Another year, another 18 bucks and I’m back. Back from the beach and back to the blog. I know. You thought I was dead and I’m not. Just recovering from the shock of returning to the cold and snow. It’s not that I haven’t been thinking because I have. Mostly about all of the things I learned I like about being down south. It’s true. I have a very strong preference for warm weather over cold. And I like walking on the beach much more than I like walking on the treadmill, which is what I have to do now because it’s so cold. I like sitting outside at Starbucks better than inside and I relish the concept of being able to order cold drinks all year round. Not that I would. But I could. I like Sunday street markets where I can buy strawberries and avocados picked locally the day before. And they taste the way strawberries and avocados should taste. I really like being able to stay up as late as I want and not having to worry about getting up in the morning for work. Although it’s not as if I don’t stay up as late as I want every night. So I suppose it’s the “not getting up in the morning” that’s the best part of that “like”. But what I like more than anything else is that I can wear jeans, T-shirts and flip flops all of the time. Which quite surprisingly leads me to something I didn’t learn. Apparently, I didn’t learn how to pack light. And I say this with some confidence having lugged two “almost overweight” bags along with a “more than regulation weight” carry-on around several airports.
It’s not that I haven’t been around this block before. In fact, this year was my third sojourn to the sea so it would be fair to say I have a pretty good idea about what’s what. Let’s face it. The beach is a casual place where fashion takes a back seat to comfort. I’m pretty sure that people there are single handedly keeping LuLuLemon above water. And while I continue to find the “boots thing” somewhat bewildering I completely understand the penchant for amphibious footwear. On the “101” you’re likely to find yourself walking behind a group of rather svelte surfer dudes sporting the latest in wetsuit couture, which although practical given the circumstances, I don’t actually recommend unless you have a body mass index hovering in the 15 – 18 range. Overall it’s pretty much a “come as you are” kind of place and you would think that as a shallow person I would have this one in the bag…so to speak.

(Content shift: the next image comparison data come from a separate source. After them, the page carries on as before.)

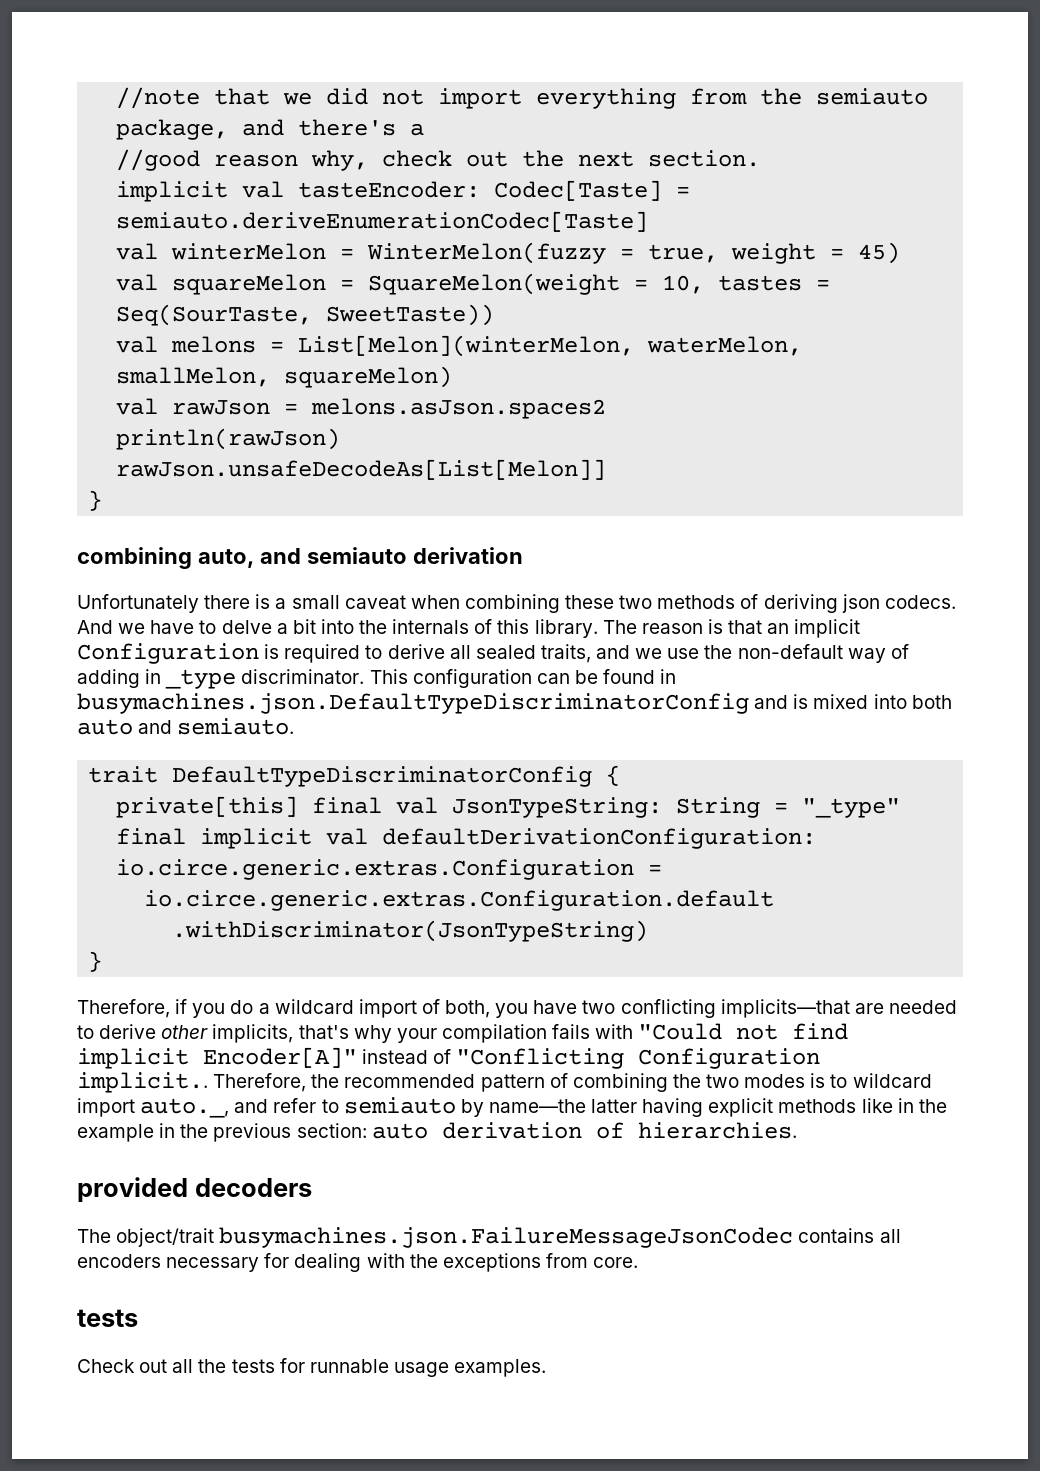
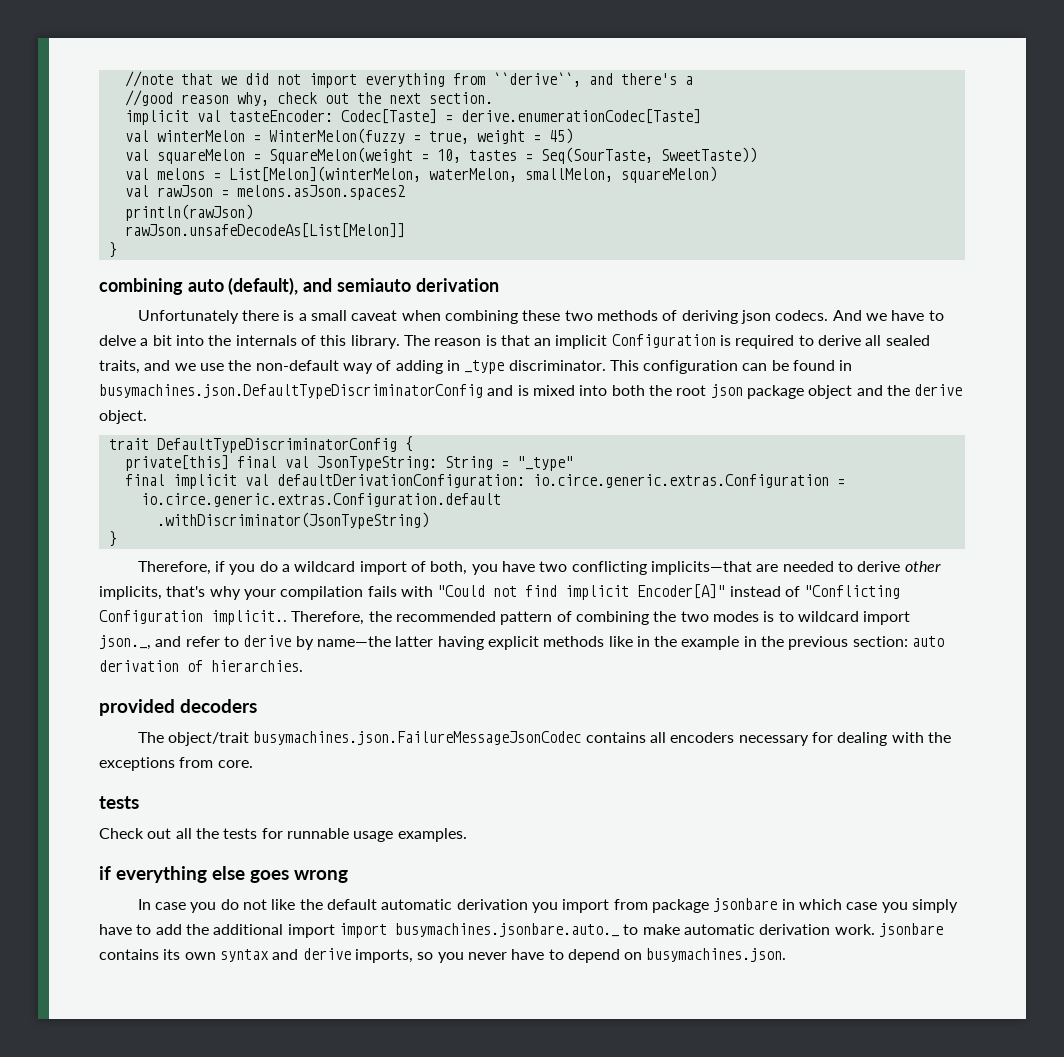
- //note that we did not import everything from the semiauto package, and there's a
+ //note that we did not import everything from ``derive``, and there's a
- implicit val tasteEncoder: Codec[Taste] = semiauto.deriveEnumerationCodec[Taste]
+ implicit val tasteEncoder: Codec[Taste] = derive.enumerationCodec[Taste]
- combining auto, and semiauto derivation
+ combining auto (default), and semiauto derivation
- This configuration can be found in busymachines.json.DefaultTypeDiscriminatorConfig and is mixed into both auto and semiauto.
+ This configuration can be found in busymachines.json.DefaultTypeDiscriminatorConfig and is mixed into both the root json package object and the derive object.
- Therefore, the recommended pattern of combining the two modes is to wildcard import auto._, and refer to semiauto by name—the latter having explicit methods like in the example in the previous section: auto derivation of hierarchies.
+ Therefore, the recommended pattern of combining the two modes is to wildcard import json._, and refer to derive by name—the latter having explicit methods like in the example in the previous section: auto derivation of hierarchies.
+ if everything else goes wrong
+ In case you do not like the default automatic derivation you import from package jsonbare in which case you simply have to add the additional import import busymachines.jsonbare.auto._ to make automatic derivation work. jsonbare contains its own syntax and derive imports, so you never have to depend on busymachines.json.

I mean, I know for 100% sure that each morning I’m going to get up and pull on my jeans and a “T” because last time I looked, Starbucks hadn’t instituted a dress code. For goodness sakes! I’m on the beach. Even Auntie Fannie would be ok with my wardrobe choice. So, as you can see, I know exactly what I need and what I don’t. This is a “no brainer”. At least on paper it is.
But here’s the rub. For some reason still unbeknownst to me, each and every year I pack an inordinate amount of clothes which, from the get go, I’m pretty sure I’m not going to wear. It all starts out ok. The cases come out and in go the jeans and T-shirts, along with all that other necessary “goes without saying”, stuff. Next come the accessories, and while for some 6 pairs of shoes, 5 watches, and 8 belts may sound a tad excessive for a beach vacay, you can chalk it up to that matching obsession of mine. Throw in some shorts (I won’t wear them but who goes south without shorts) and a bathing suit, and you would think I could call it a wrap. You would think! But nope! It’s right about now that those nasty little voices in my head start egging me on. It goes something like this:
Voice: You’re going away without your favourite shirt?!
Me: It will be here when I get back. Ok, I’ll take it.
Voice: What if you decide to go to a fancy restaurant? You’re going to wear jeans and a T?
Me: I don’t go to fancy restaurants. Ok, I better take something just in case.
Voice: What if you accidentally spill something?
Me: There’s a washing machine. Ok, one more pair of jeans ‘cause you never know.
You get the picture. Before I can say Jack Robinson I’m looking down at two, large red suitcases chock full of a whole lot of duds that I “might” but probably will not wear. It just happens but as Mr. Nicholson would say, “something’s gotta give”. So next year I’m going to learn from my mistakes. Next year I’m going to stick to my guns. As a matter of fact I’ve already decided what I’m not going to bring. And you can be sure I won’t be sharing that information with the little voice in my head.